The following code does not compile in GCC 4.7.2 or Clang 3.2:
#include <vector>
#include <functional>
int main()
{
std::vector<std::function<void()>> a;
std::vector<std::function<void()>> b{a};
}
The issue is that the compiler will try to create b using an initializer_list, when clearly it should just be calling the copy constructor. However this seems to be desired behavior because the standard says that initializer_list constructors should take precedence.

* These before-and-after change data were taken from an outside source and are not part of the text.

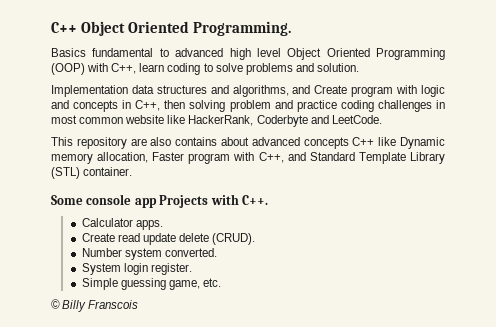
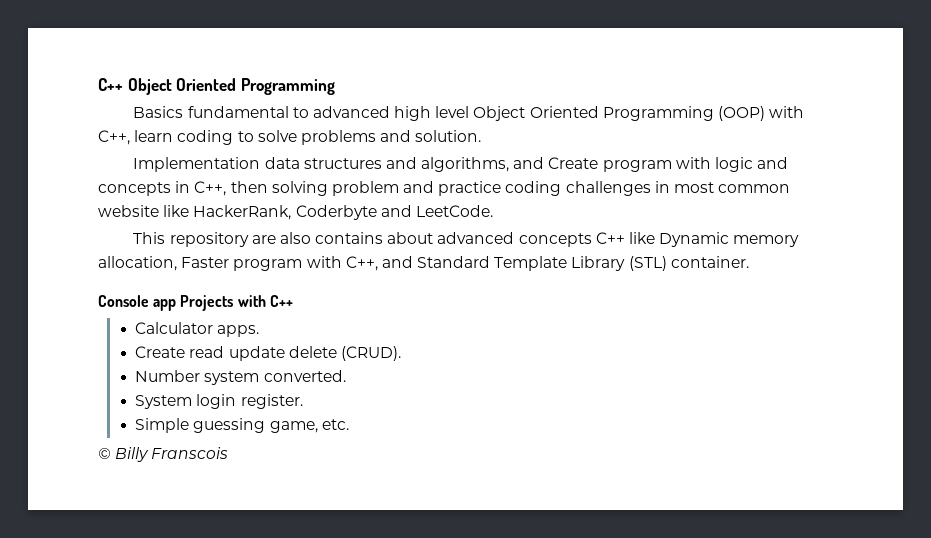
[192,21,291,36] Programming. -> [240,78,335,95] Programming
[51,194,132,205] Some console -> [98,295,149,307] Console
[241,195,268,205] C++. -> [269,295,293,307] C++

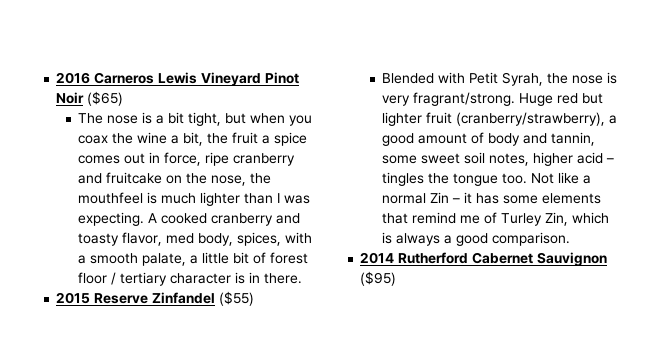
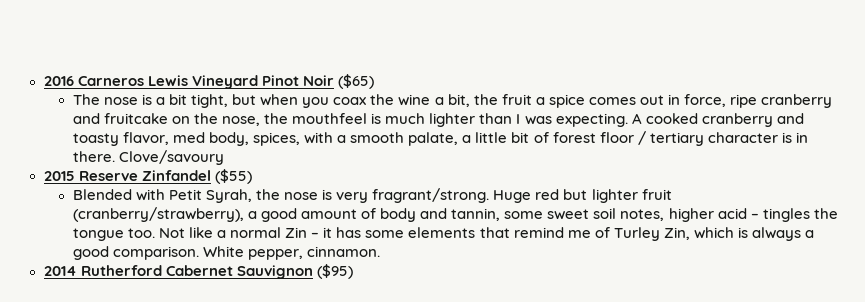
(303, 278) none -> [118,150,224,165] Clove/savoury
(571, 239) none -> [203,246,381,260] White pepper, cinnamon.

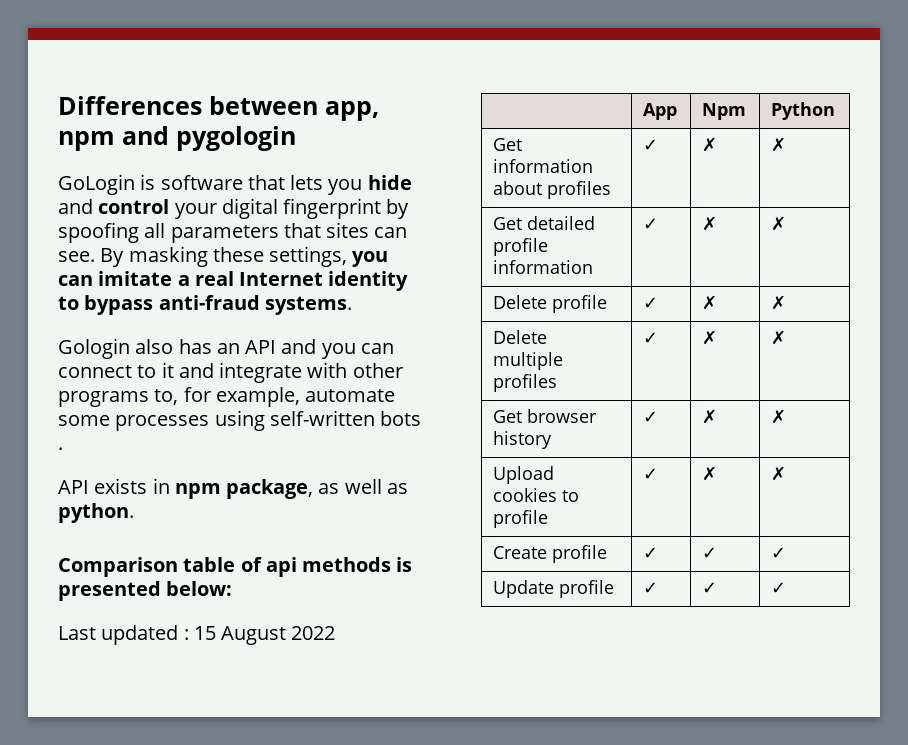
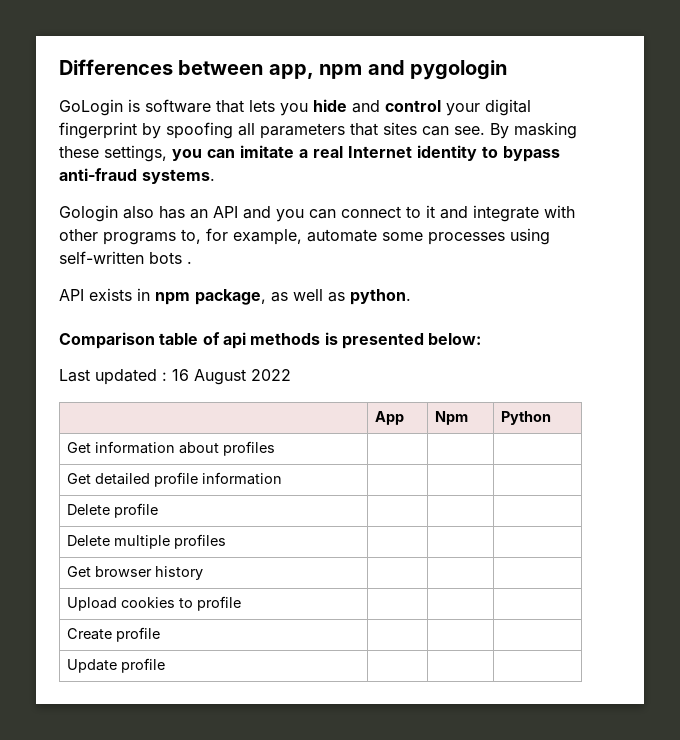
[193,626,216,640] 15 -> [172,369,189,381] 16
[643,139,659,151] [702,137,718,152] [771,137,787,152] ✓ | ✗ | ✗ -> (275, 448) | |
[643,218,659,230] [702,216,718,231] [771,216,787,231] ✓ | ✗ | ✗ -> (282, 478) | |
[643,297,659,309] [702,295,718,310] [771,295,787,310] ✓ | ✗ | ✗ -> (158, 510) | |
[643,332,659,344] [702,330,718,345] [771,330,787,345] ✓ | ✗ | ✗ -> (226, 541) | |
[643,411,659,423] [702,409,718,424] [771,409,787,424] ✓ | ✗ | ✗ -> (203, 573) | |
[643,468,659,480] [702,466,718,481] [771,466,787,481] ✓ | ✗ | ✗ -> (241, 603) | |
[643,547,659,559] [702,547,718,559] [771,547,787,559] ✓ | ✓ | ✓ -> (160, 634) | |
[643,582,659,594] [702,582,718,594] [771,582,787,594] ✓ | ✓ | ✓ -> (165, 665) | |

This code would work fine for other std::vector, but for a std::function the compiler can't know whether you want the initializer_list constructor or another one.
It doesn't seem like there is a way around it, and if that is the case then you can never use uniform initialization in templated code. Which would be a giant shame.
Visual Studio (2012 November CTP) on the other hand doesn't complain about this. But the initializer_list support is not very good in there at the moment, so it might be a bug.
This is LWG 2132 which is not yet a Defect Report but there's clear consensus (and implementation experience) to fix it. The standard says that std::function
's constructor will accept any type, so because an initializer-list constructor is always preferred to other constructors if it's viable, your code tries to construct a vector from an std::initializer_list<std::function<void()>>
with a single element initialized from the object a
. That then causes an error because although you can construct a std::function<void()>
from a
the resulting object isn't callable.
In other words the issue is that std::function
has an unconstrained template constructor allowing conversion from any type. That causes a problem in your case because initializer-list constructors are preferred to other constructors if viable, and the unconstrained function
constructor means it's always possible to create an initializer_list<function<void()>>
from any type so an initializer-list constructor is always viable.
The proposed resolution to 2132 prevents constructing a std::function
from a non-callable type, so the initializer-list constructor isn't viable and the vector
copy constructor is called instead. I implemented that resolution for GCC 4.8, and it's already implemented in Clang's libc++ library too.
I can't see any reason why this shouldn't compile and both gcc (version 4.8.0 20121111) and clang (version 3.3 (trunk 171007)) compile the code. That said, "uniform initialization" is far from uniform: There are definitely cases where you can't use braces when invoking a constructor.